Review of “Wintergirls”

Anderson, Laurie Halse.  Wintergirls.  Viking, New York, 2009.  ISBN:  9780670011100

Lia’s best friend Cassie has just died alone in a hotel room.  Lia still doesn’t know what the cause for her death was.  What she does know is that Cassie called her 33 times the night she died.  Lia never answered.  They hadn’t been best friends anymore and now Cassie haunts Lia day and night.  They shared a pact, a competition, to become the skinniest girls in school.  Lia’s anorexia coupled with her parents’ divorce and the ghost of her ex-best friend put Lia in a strange fantasy land that only a Wintergirl can understand.

This book has a mixture of reality and fantasy.  Unlike Anderson’s Speak, this novel has much more vivid hallucinations, or, hauntings as the protagonists views them.  The same theme of a devastating circumstance is still present, however, and as in Speak, Anderson weaves the daily pain with a very traumatic event.  There’s a lot going on with this main character and you get pulled into her world.  With Lia, her troubles are more sinister and creepy.  Heck, they’re downright disturbing.  But you still want to be the reader who helps her through to the end where she can finally begin to thaw.

School Library Journal reviewed this book by stating, “As events play out, Lia’s guilt, her need to be thin, and her fight for acceptance unravel in an almost poetic stream of consciousness in this startlingly crisp and pitch-perfect first-person narrative.
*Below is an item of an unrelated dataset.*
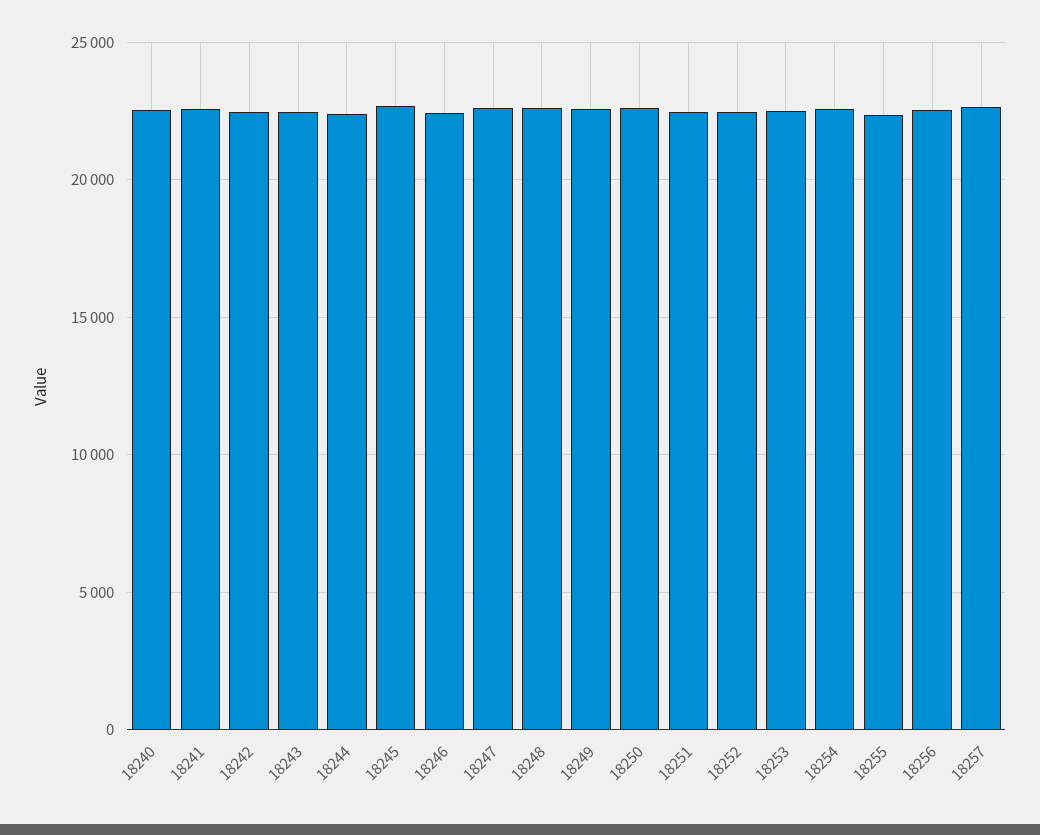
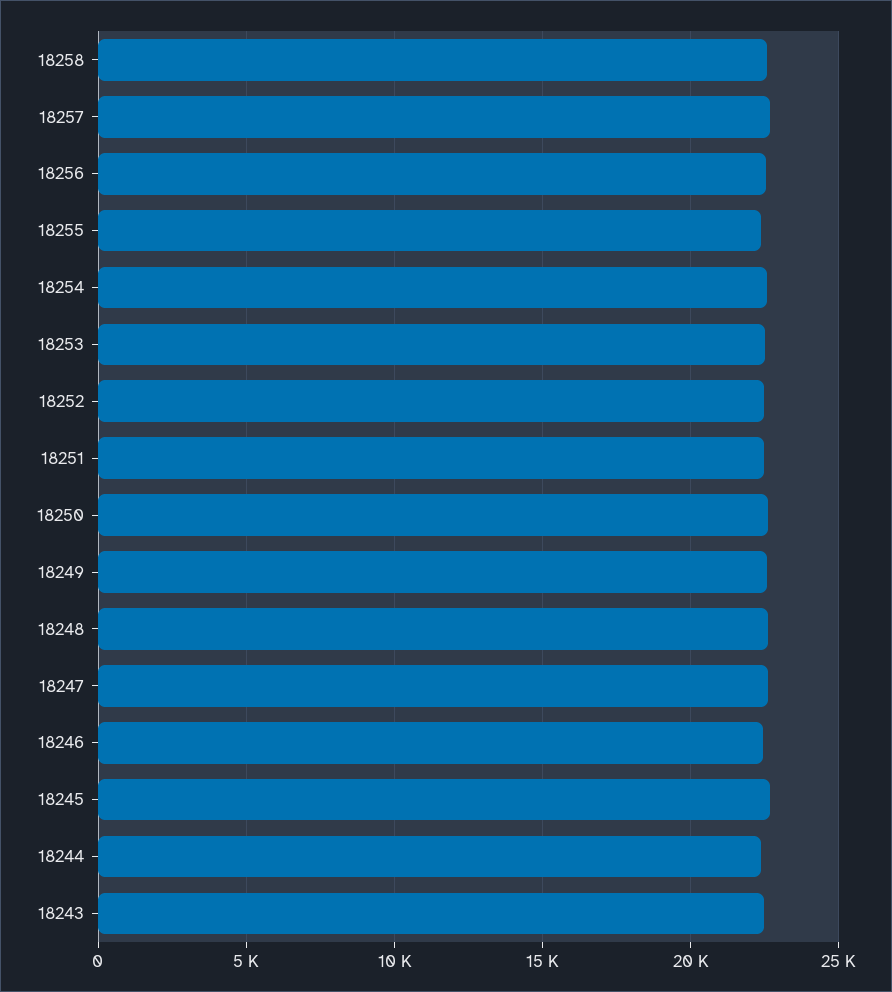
18240: 22500 -> none
18241: 22500 -> none
18242: 22500 -> none
18258: none -> 22500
The text is rich with words still legible but crossed out, the judicious use of italics, and tiny font-size refrains reflecting her distorted internal logic. All of the usual answers of specialized treatment centers, therapy, and monitoring of weight and food fail to prevail while Lia’s cleverness holds sway. What happens to her in the end is much less the point than traveling with her on her agonizing journey of inexplicable pain and her attempt to make some sense of her life.”  I would use this book, as with Anderson’s other books, for a real-to-fiction project in a high school English class.  The students could choose Wintergirls and discuss the issues that the book address to the class as a group and/or in a visual presentation.